You can buy potato starch at your grocery store sold as potato flour or starch flour, or if you're feeling adventurous, you can make your own. Potato starch is often used as a thickener for many sauces, soups and gravies. Compared to cornstarch, potato starch can handle higher temperatures. Potato starch also adds moisture when baking. It is made using an involved process of washing, grating and then squeezing the starch from the potato shavings. It can be made into a powdered or liquid form.

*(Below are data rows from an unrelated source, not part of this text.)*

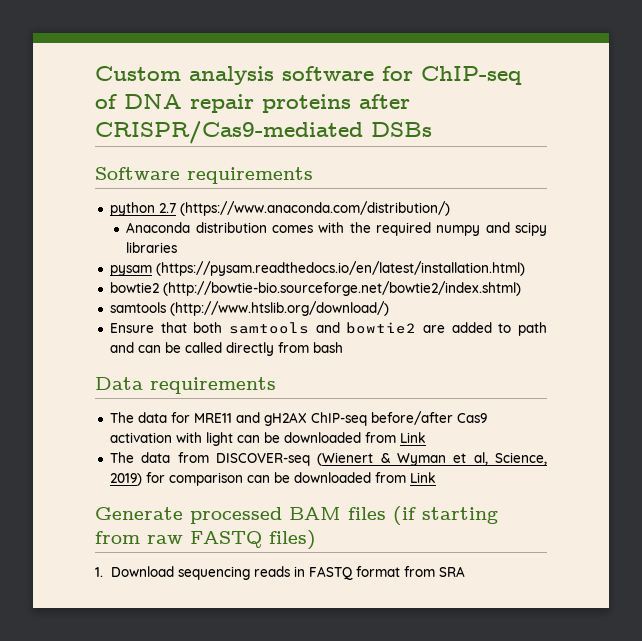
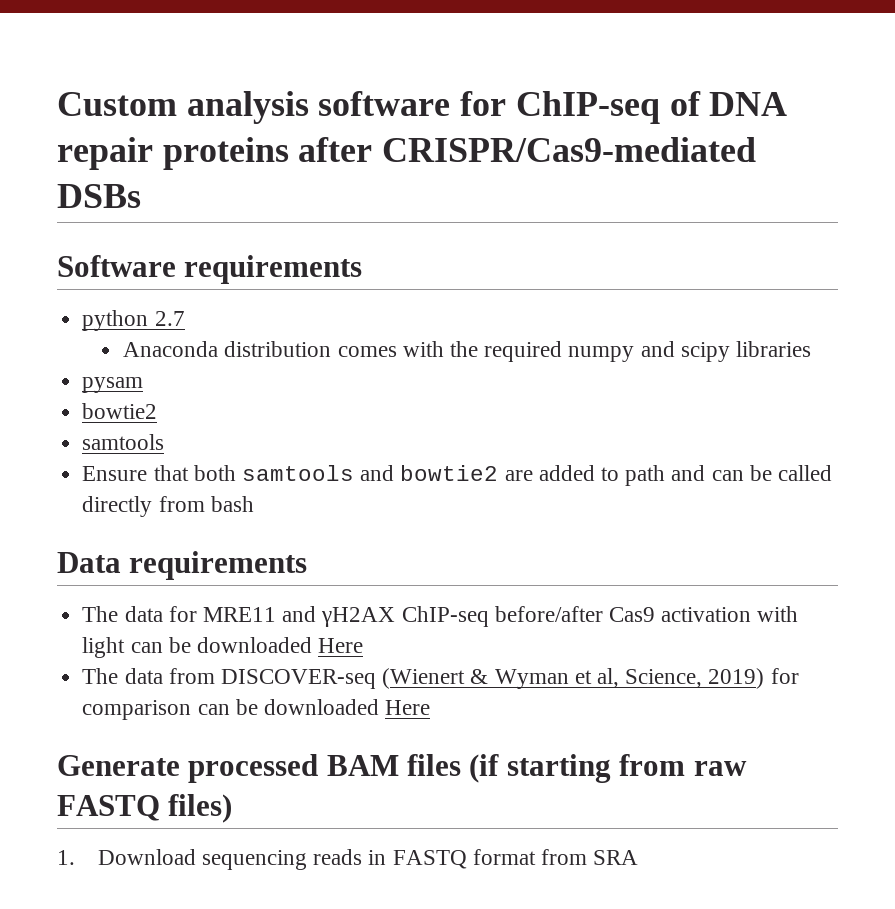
[179,201,450,216] (https://www.anaconda.com/distribution/) -> (185, 318) none
[155,261,525,276] [109,281,521,296] [109,301,389,316] (https://pysam.readthedocs.io/en/latest/installation.html) // bowtie2 (http://bowtie-bio.sourceforge.net/bowtie2/index.shtml) // samtools (http://www.htslib.org/download/) -> [82,403,158,419] [82,434,165,450] // bowtie2 // samtools
[263,412,307,426] gH2AX -> [321,607,396,627] γH2AX
[364,432,426,443] from Link -> [318,638,364,653] Here
[374,472,436,483] from Link -> [385,700,431,715] Here

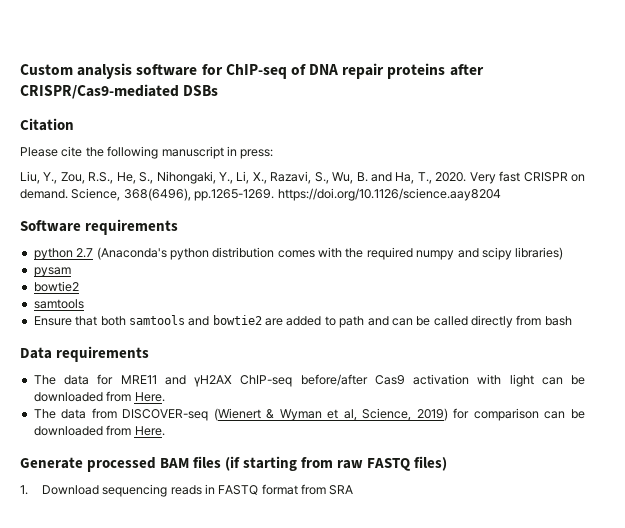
(141, 196) none -> [20,118,74,131] [20,146,274,159] [20,171,586,184] [20,188,501,201] // Citation // Please cite the following manuscript in press: // Liu, Y., Zou, R.S., He, S., Nihongaki, Y., Li, X., Razavi, S., Wu, B. and Ha, T., 2020. Very fast CRISPR on demand. Science, 368(6496), pp.1265-1269. https://doi.org/10.1126/science.aay8204
[123,341,219,357] // Anaconda -> [96,247,209,260] (Anaconda's python
[735,341,811,357] libraries -> [515,247,564,260] libraries)
[318,638,364,653] Here -> [106,391,165,402] from Here.
[385,700,431,715] Here -> [106,425,165,436] from Here.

Make Your Own Potato Starch
Start by grating some raw potatoes very finely. Place the grated pieces in a layer or two of cheese cloth and squeeze any liquid from the potatoes into a bowl. Next add some water and squeeze the pulp again until the water runs clear. Place the liquid in the refrigerator for about four hours to let the pulp settle on the bottom of the bowl. Carefully remove the container from the refrigerator and slowly pour off the layer of water that is now on top into another bowl or container. Add some more water and stir the starch. Place back into the refrigerator for about an hour to allow the starch to settle again. After an hour remove the bowl from the refrigerator and pour off the excess water again. Whatever is left in the first bowl is the potato starch. You can now allow the remaining liquid to dry and become a powder.
Use It as a Thickener
You can substitute potato starch for cornstarch or white flour as a thickener. It works better to dissolve the potato starch in a small amount of water first to help it mix easier when added to a sauce or gravy. A lot of people favor potato starch over flour because it keeps a translucent texture instead of clouding up sauces and gravies like flour does.
Potato starch is gluten free, which is great news for people who need to stay on a gluten free diet. You can still enjoy the great tastes of gravies and sauces without using wheat flour as a thickener.
It's probably a good idea to check the label on commercially prepared potato starch. Sometimes they could contain wheat flour, especially if the package doesn't say "gluten free."